### Description of the task
Which lines of the records contain "items"? Collect every one of them.

### Code change snippets
****
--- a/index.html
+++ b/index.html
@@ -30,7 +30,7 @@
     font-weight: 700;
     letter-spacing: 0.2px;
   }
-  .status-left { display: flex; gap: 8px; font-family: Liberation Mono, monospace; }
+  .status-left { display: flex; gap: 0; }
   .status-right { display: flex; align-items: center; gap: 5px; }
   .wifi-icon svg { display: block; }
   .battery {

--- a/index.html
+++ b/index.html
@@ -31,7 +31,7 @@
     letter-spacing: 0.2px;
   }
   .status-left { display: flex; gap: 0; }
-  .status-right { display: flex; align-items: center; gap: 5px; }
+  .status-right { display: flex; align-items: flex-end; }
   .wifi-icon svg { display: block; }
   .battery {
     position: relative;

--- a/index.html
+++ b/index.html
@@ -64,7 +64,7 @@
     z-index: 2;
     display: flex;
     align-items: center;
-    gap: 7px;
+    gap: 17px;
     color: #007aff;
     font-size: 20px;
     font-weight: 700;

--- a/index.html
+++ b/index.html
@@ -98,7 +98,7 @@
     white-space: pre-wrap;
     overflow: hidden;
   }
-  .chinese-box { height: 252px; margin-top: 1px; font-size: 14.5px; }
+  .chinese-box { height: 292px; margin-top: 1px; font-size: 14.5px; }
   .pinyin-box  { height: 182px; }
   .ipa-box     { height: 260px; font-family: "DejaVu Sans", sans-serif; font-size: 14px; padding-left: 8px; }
****
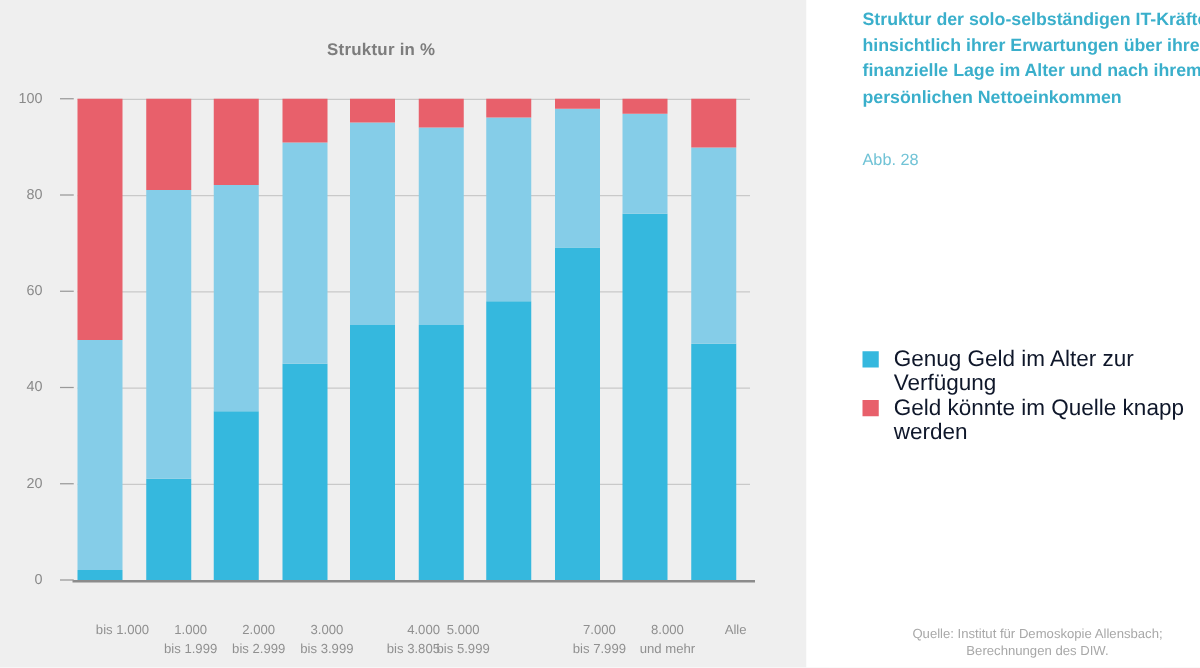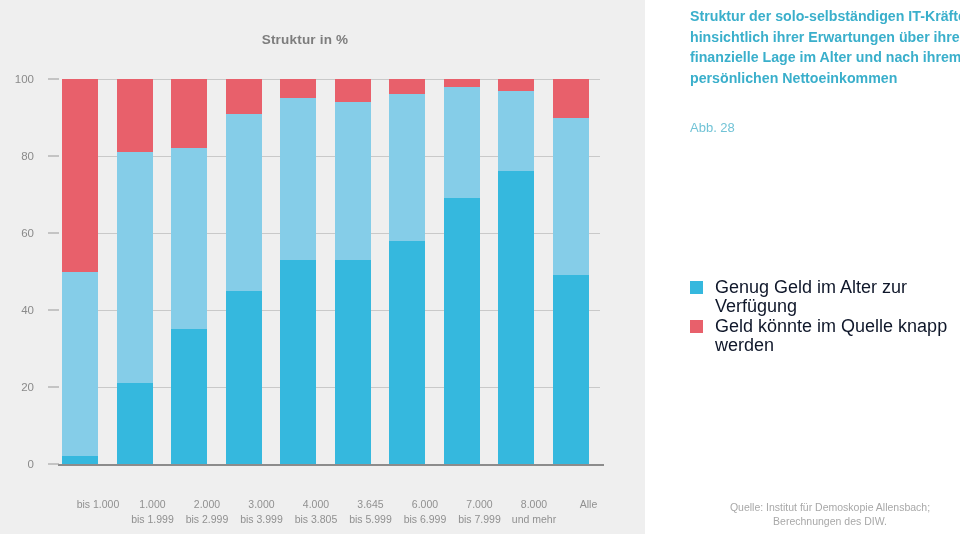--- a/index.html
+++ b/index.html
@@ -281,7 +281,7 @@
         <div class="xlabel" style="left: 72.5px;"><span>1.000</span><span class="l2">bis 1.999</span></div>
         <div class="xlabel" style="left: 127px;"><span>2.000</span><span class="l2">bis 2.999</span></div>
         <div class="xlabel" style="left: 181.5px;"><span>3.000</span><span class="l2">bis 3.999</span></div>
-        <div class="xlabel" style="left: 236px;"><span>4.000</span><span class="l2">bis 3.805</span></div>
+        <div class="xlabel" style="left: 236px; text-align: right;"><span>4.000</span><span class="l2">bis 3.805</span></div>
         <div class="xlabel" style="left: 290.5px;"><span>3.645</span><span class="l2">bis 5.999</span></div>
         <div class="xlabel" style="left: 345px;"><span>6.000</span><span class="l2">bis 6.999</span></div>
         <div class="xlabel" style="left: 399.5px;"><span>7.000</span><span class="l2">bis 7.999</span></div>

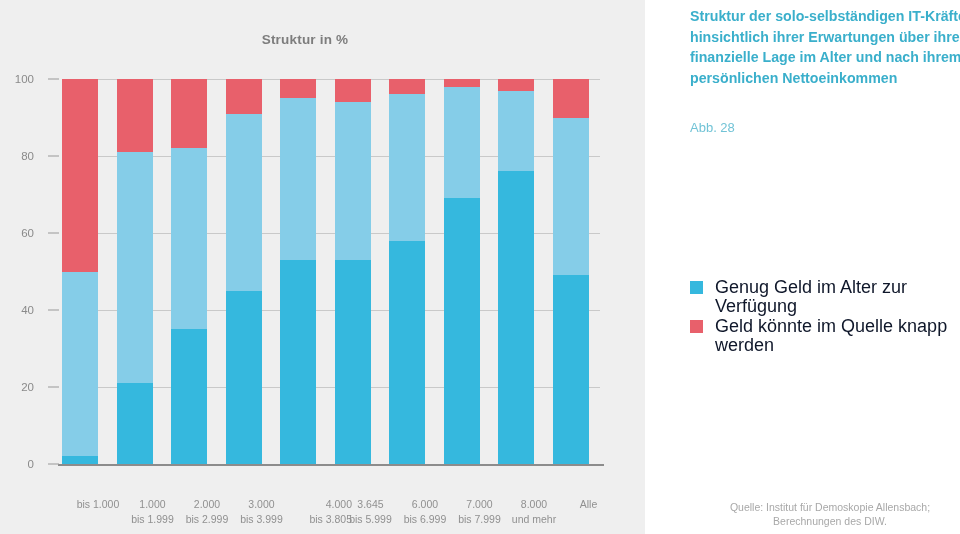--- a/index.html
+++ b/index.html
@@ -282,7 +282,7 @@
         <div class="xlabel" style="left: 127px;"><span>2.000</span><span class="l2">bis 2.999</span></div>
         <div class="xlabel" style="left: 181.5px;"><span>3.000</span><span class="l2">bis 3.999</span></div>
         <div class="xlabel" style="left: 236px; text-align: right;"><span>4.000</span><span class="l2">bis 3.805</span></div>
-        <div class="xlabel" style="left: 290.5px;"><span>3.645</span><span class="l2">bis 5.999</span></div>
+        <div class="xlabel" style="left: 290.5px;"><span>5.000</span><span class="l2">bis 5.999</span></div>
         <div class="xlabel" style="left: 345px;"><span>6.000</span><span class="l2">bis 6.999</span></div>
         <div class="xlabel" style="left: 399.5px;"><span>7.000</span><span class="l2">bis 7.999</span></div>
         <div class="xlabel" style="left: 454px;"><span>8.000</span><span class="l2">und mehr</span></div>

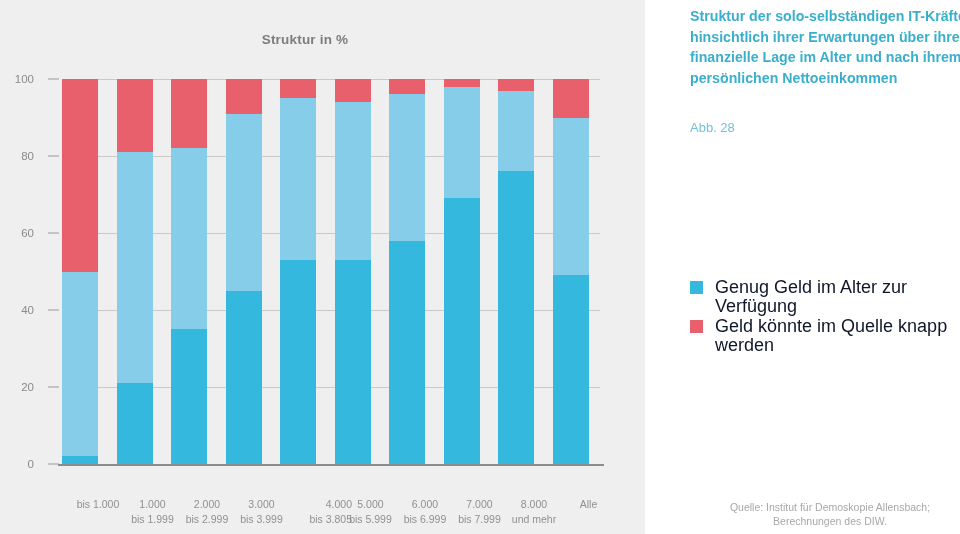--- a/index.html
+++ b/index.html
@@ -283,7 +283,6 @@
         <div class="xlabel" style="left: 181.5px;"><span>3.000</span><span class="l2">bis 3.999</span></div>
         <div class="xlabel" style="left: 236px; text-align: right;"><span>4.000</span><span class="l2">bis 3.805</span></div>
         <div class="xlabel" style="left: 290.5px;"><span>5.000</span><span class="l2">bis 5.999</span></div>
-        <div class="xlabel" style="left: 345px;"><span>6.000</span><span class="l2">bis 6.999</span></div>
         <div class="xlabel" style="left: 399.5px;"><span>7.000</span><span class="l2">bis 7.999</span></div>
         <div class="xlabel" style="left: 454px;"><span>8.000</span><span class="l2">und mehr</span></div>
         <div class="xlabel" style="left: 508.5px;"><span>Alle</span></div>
****
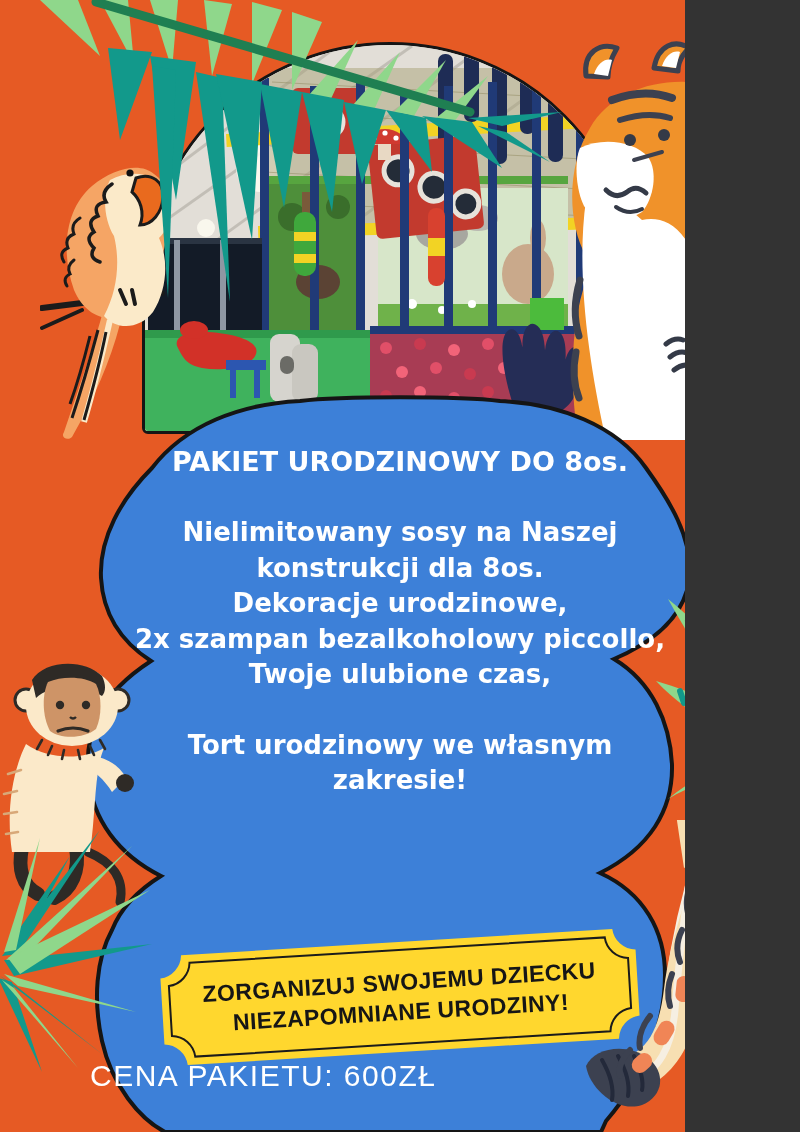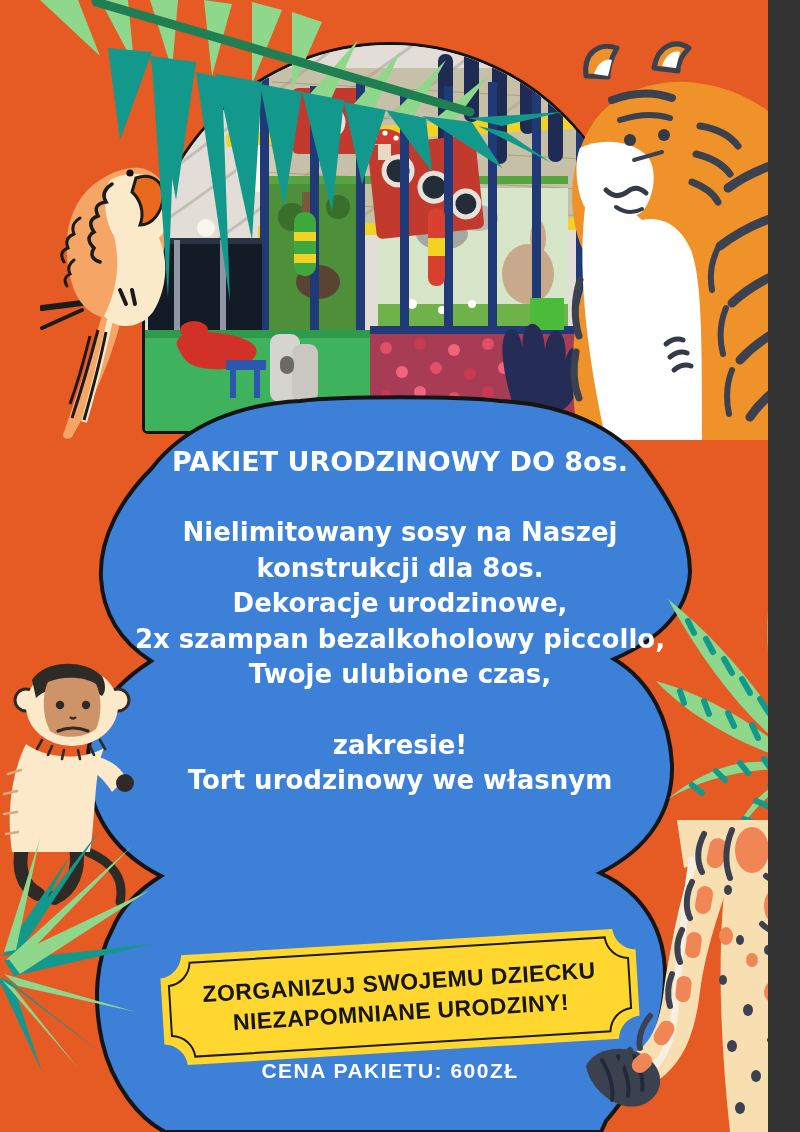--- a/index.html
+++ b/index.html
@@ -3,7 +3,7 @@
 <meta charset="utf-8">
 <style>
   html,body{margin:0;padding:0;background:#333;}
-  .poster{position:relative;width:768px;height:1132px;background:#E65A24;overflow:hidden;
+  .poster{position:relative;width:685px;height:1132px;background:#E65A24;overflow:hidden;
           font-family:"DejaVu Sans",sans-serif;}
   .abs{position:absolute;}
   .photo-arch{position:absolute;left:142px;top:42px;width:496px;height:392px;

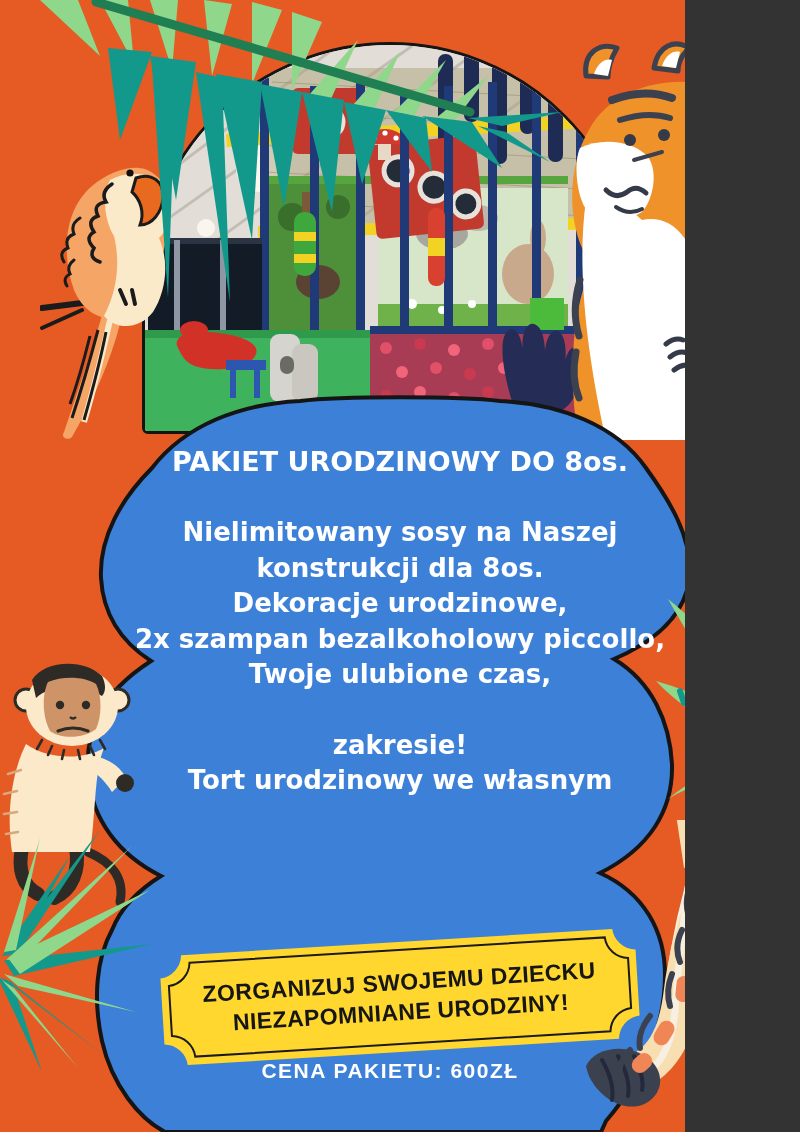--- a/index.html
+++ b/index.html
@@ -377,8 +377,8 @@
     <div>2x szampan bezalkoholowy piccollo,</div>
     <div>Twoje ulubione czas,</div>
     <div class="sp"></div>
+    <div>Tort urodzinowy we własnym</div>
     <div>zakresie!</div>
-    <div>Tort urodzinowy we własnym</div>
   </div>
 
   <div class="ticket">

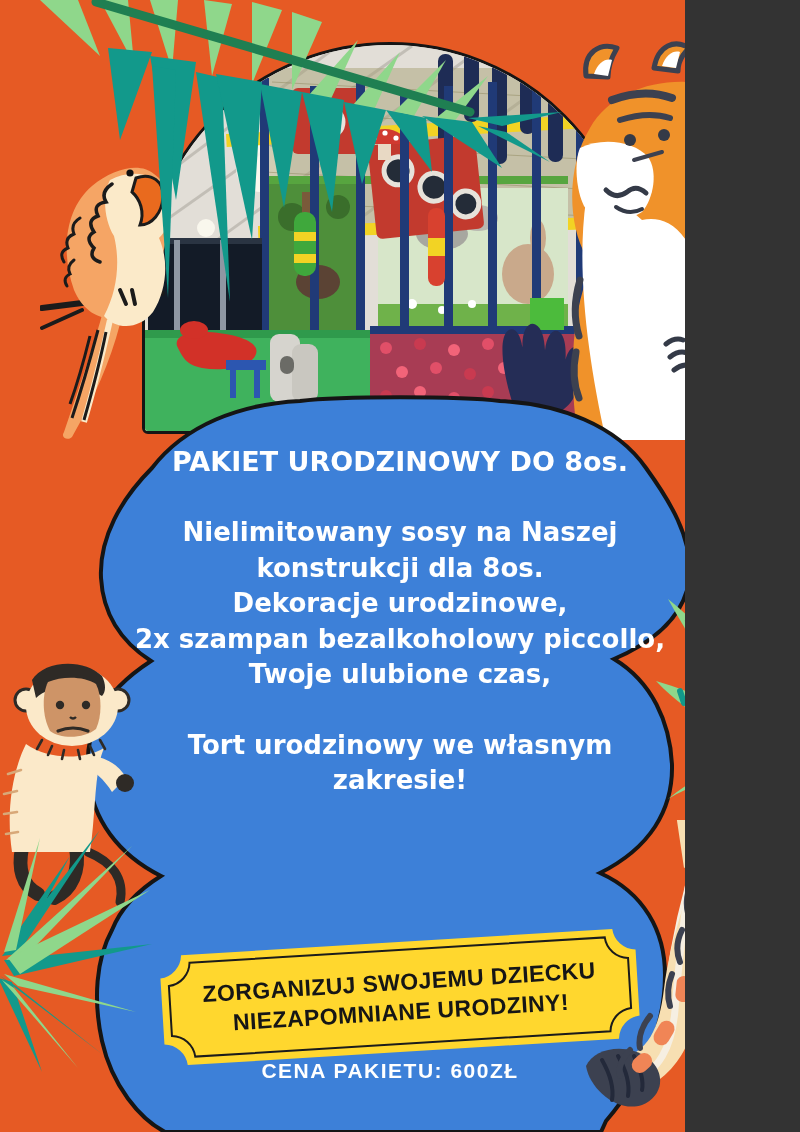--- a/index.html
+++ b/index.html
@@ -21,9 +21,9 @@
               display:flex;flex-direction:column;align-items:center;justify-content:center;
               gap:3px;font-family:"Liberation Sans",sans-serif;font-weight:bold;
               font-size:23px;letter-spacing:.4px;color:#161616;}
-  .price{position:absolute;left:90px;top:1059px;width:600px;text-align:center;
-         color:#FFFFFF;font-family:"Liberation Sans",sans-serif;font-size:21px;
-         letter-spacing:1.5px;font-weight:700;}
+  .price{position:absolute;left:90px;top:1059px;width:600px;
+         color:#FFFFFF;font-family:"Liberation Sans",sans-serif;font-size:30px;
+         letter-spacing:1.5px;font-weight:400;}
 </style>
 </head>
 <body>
****
### Result
   .status-right { display: flex; align-items: center; gap: 5px; }
-  .status-right { display: flex; align-items: center; gap: 5px; }
+  .status-right { display: flex; align-items: flex-end; }
     align-items: center;
               display:flex;flex-direction:column;align-items:center;justify-content:center;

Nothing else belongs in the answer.